CPU ST Performance: Faster & More Efficient

Starting off with this year’s review of the A15, in order to have a deeper look at the CPU single-threaded performance and power efficiency, we’re migrating over to SPEC CPU 2017. While 2006 has served us well over the years and is still important and valid, 2017 is now better understood in terms of its microarchitectural aspects in its components, and becoming more relevant as we moved our desktop side coverage to the new suite some time ago.

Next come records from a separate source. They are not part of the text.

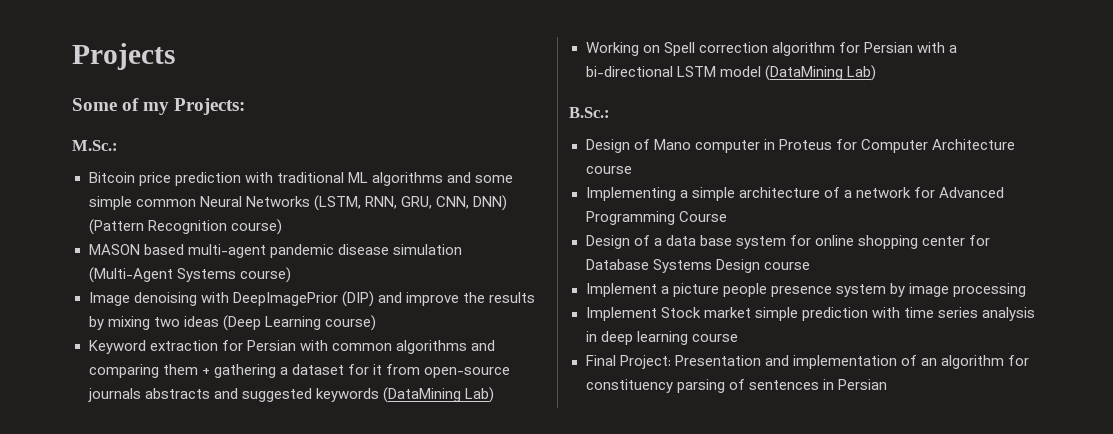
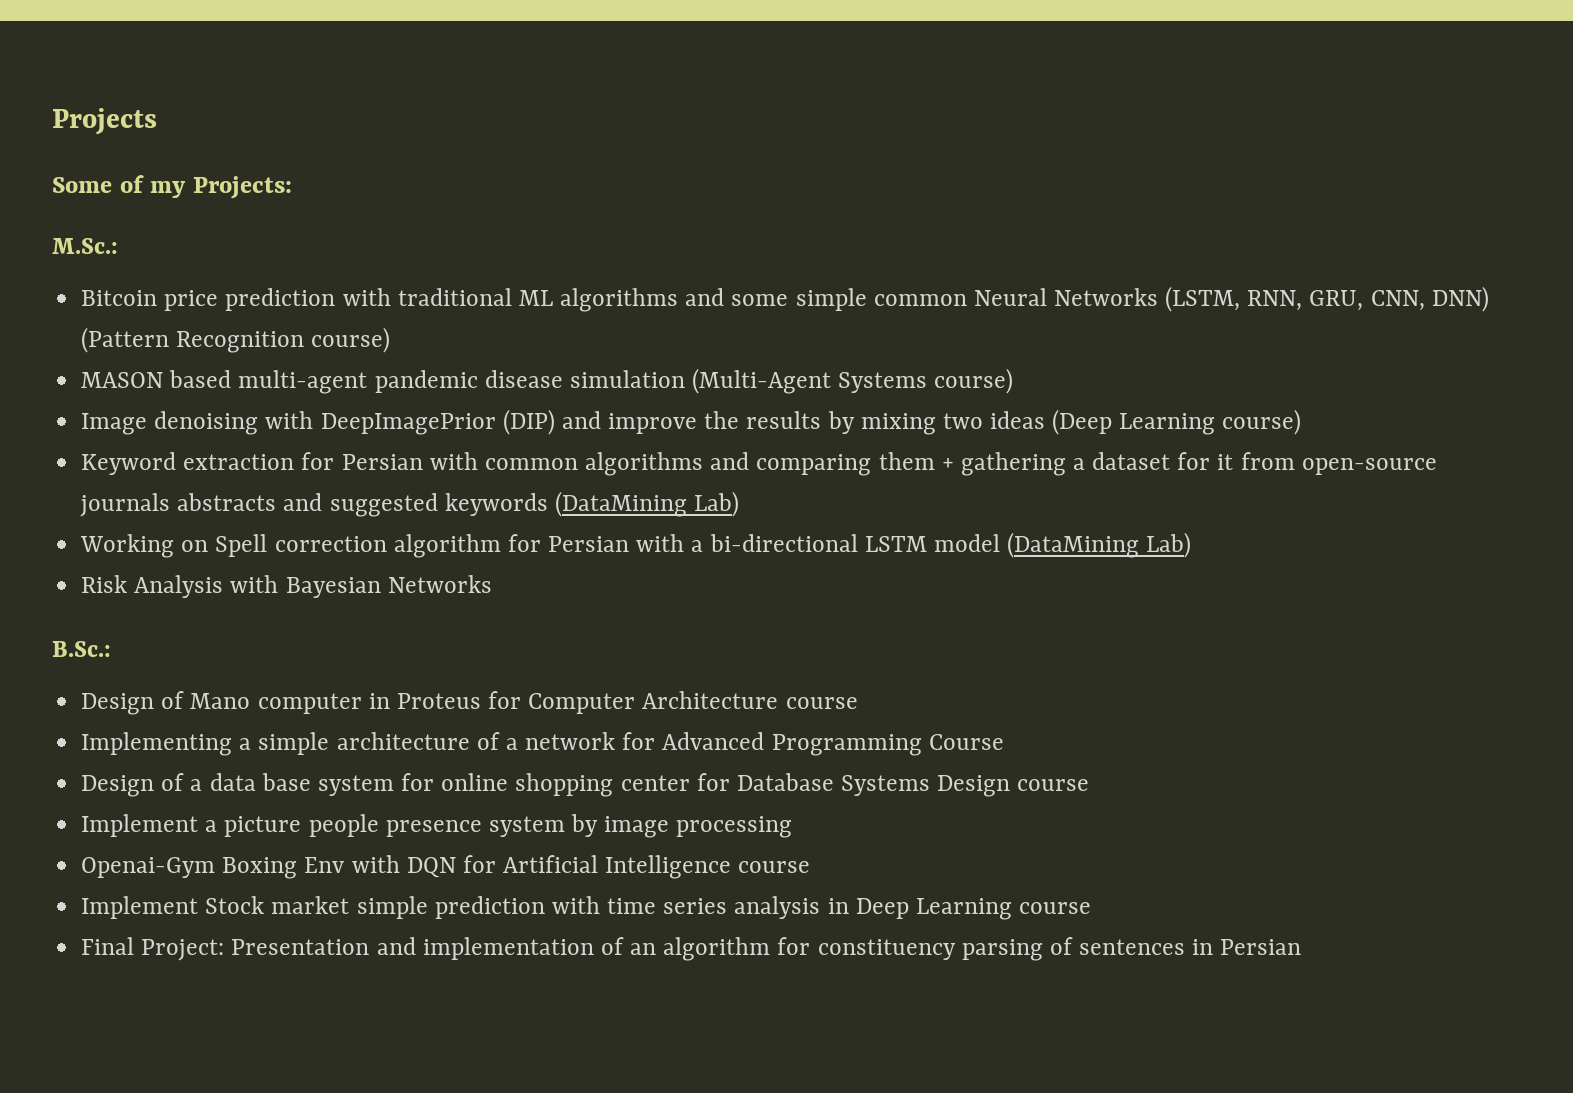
(876, 73) none -> [81,575,492,598] // Risk Analysis with Bayesian Networks
(1026, 290) none -> [81,855,811,879] // Openai-Gym Boxing Env with DQN for Artificial Intelligence course
[600,331,688,345] deep learning -> [855,898,1012,920] Deep Learning

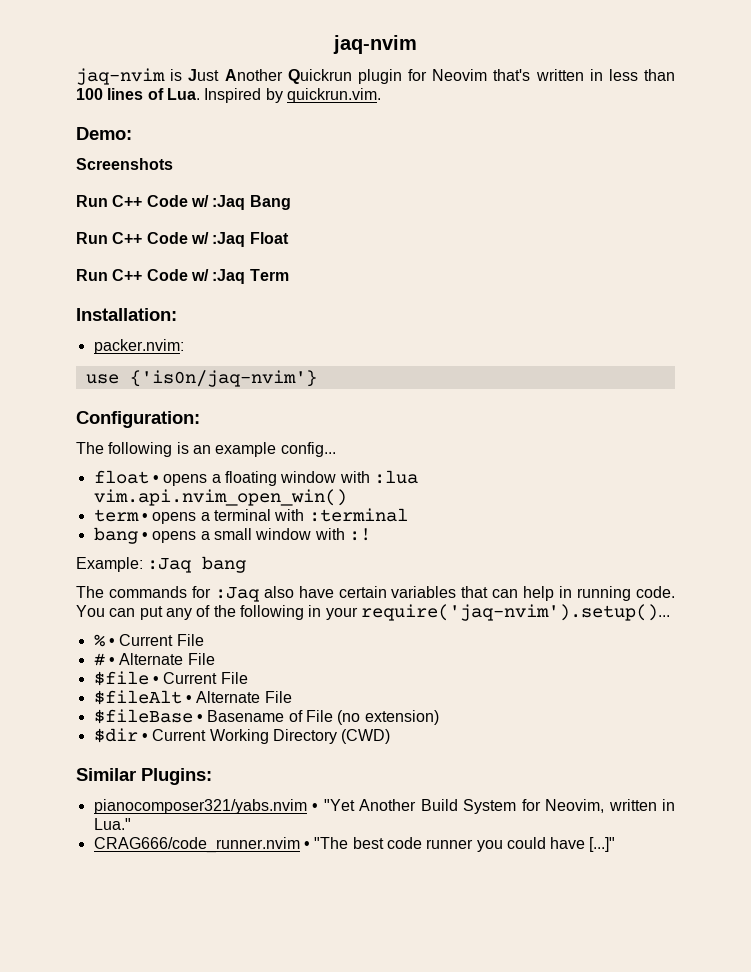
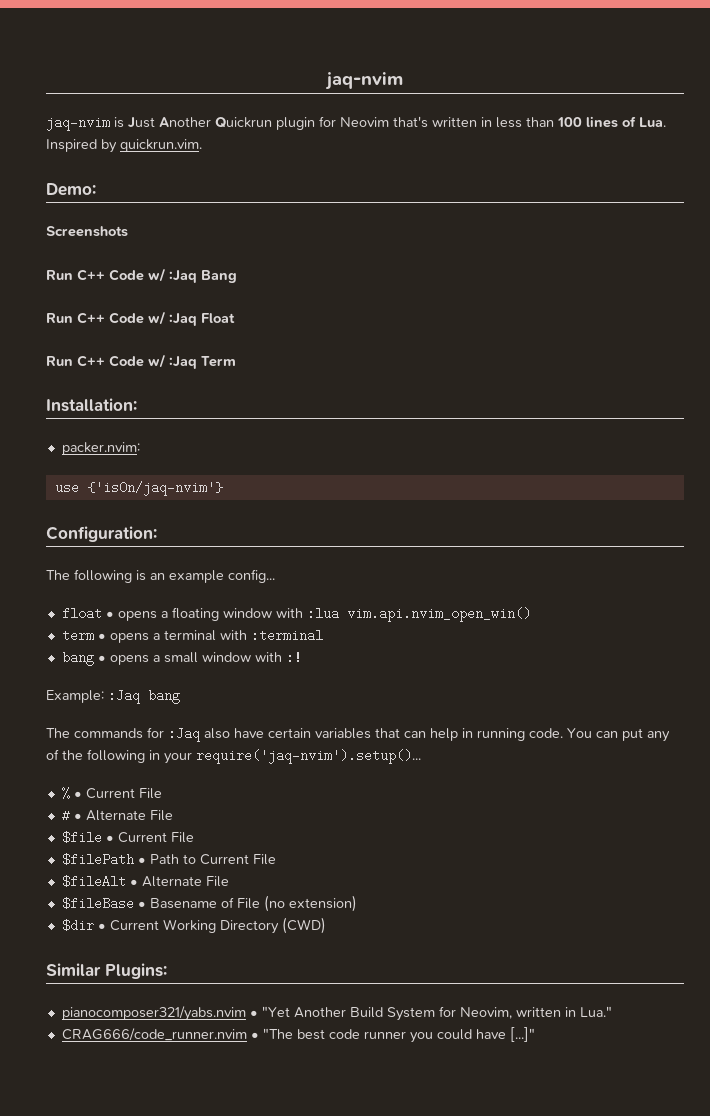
(248, 678) none -> [61,853,276,866] // $filePath • Path to Current File

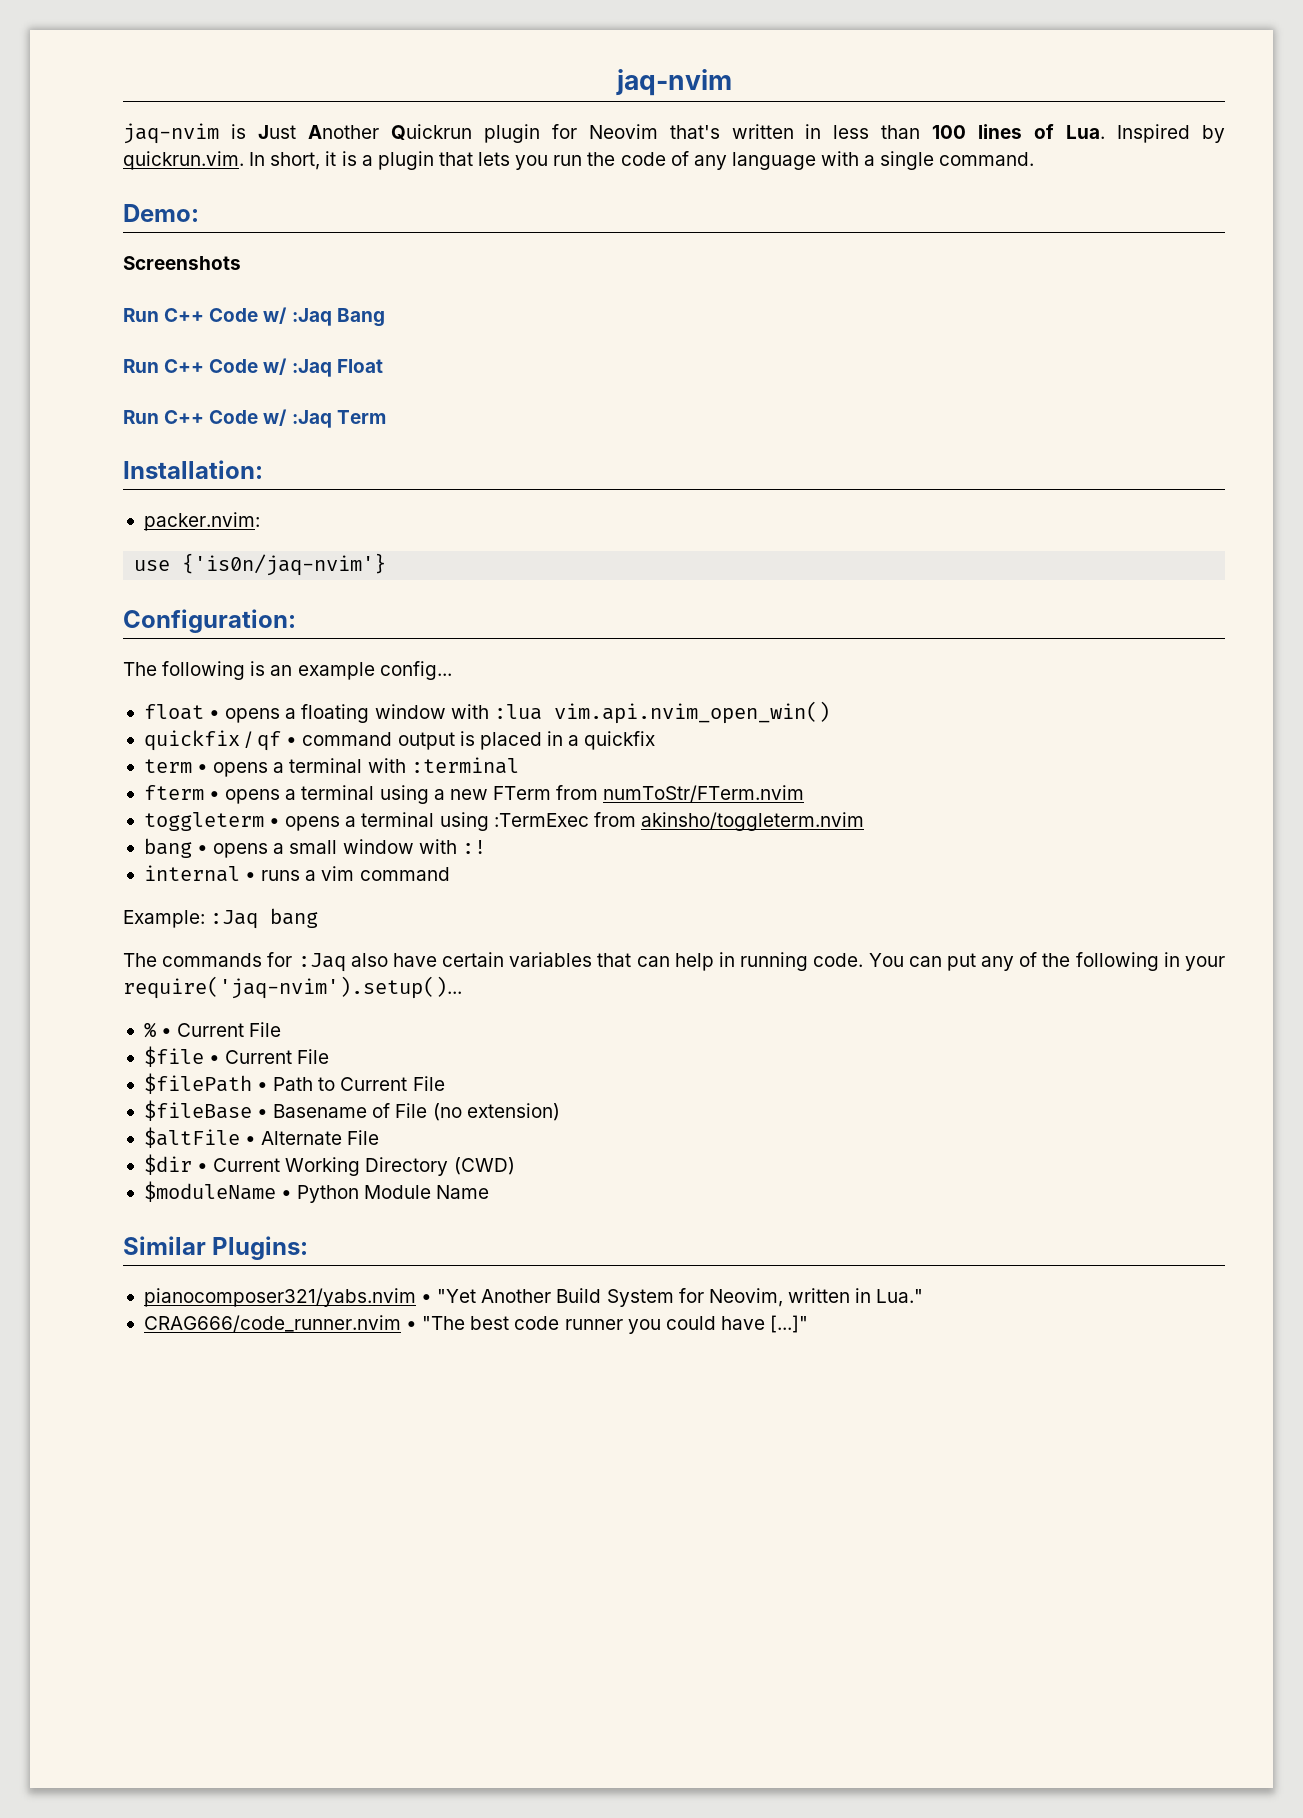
(202, 145) none -> [249,151,1035,170] In short, it is a plugin that lets you run the code of any language with a single command.
(531, 614) none -> [143,730,656,751] // quickfix / qf • command output is placed in a quickfix
(323, 635) none -> [143,785,805,804] [143,812,864,831] // fterm • opens a terminal using a new FTerm from numToStr/FTerm.nvim // toggleterm • opens a terminal using :TermExec from akinsho/toggleterm.nvim
(302, 657) none -> [143,865,450,882] // internal • runs a vim command
[61,809,173,822] // # • Alternate File -> (282, 1029) none
[61,875,229,888] // $fileAlt • Alternate File -> (445, 1083) none
(357, 903) none -> [143,1127,380,1148] // $altFile • Alternate File
(326, 925) none -> [143,1181,490,1203] // $moduleName • Python Module Name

One continuing issue with SPEC CPU 2017 is the Fortran subtests; due to a lacking compiler infrastructure both on iOS and Android, we’re skipping these components entirely for mobile devices. What this means also, is that the total aggregate scores presented here are not comparable to the full suite scores on other platforms, denoted by the (C/C++) subscript in the score descriptions.

As always, because we’re running completely custom harnesses and not submitting the scores officially to SPEC, we have to denote the results as “estimates”, although we have high confidence in the accuracy.

In terms of compiler settings, we’re continuing to employ simple -Ofast flags without further changes, to be able to get the best cross-platform comparisons possible. On the iOS side of things, we’re running on the newest XCode 13 build tools, while on Android we’re running the NDKr23 build tools.

In terms of performance and efficiency details, we’re swapping the graphs around a bit from now on – on the left axis we have the performance scores of the tests – larger bars here mean better performance. On the right-side axis, growing from right to left are the energy consumption figures for the platforms, the smaller the figure, the more energy efficient (less energy consumed) a workload was completed. Alongside the energy figure in Joules, we’re also showcasing the average power figure in Watts.

Starting off with the performance figures of the A15, we’re seeing increases across the board, with absolute performance going up from a low of 2.5% to a peak of +37%.

The lowest performance increases were found in 505.mcf_r, a more memory latency sensitive workload; given the increased L2 latency as well as slightly higher DRAM latency, it doesn’t come too unexpected to see a more minor performance increase. However, when looking at the power and efficiency metrics of the same workload, we see the A15 use up almost 900mW less than the A14, with energy efficiency improving by +22%. 520.omnetpp_r saw the biggest individual increase at +37% performance – power here went up a bit, but energy efficiency is also up 24%.

The smallest performance gains of the A15 are found in the most back-end execution bound workloads, 525.x264_r and 538.imagick_r improve by only 8.7%, resulting in an IPC increase of 0.6% - essentially within the realm of measurement noise. Still, even here in this worst performance case, Apple still managed to improve energy efficiency by +13%, as the new chip is using less absolute power even though clock frequencies have gone up.

The most power demanding workload, 519.lbm_r, is extremely bandwidth hungry and stresses the DRAM the most in the suite, with the A15 chip here eating a whopping 6.9W of power. Still, energy efficiency is generationally slightly improved as performance goes up by 17.9% - based on first teardown reports, the A15 is still only powered by LPDDR4X-class memory, so these improvements must be due to the chip’s new memory subsystem and new SLC.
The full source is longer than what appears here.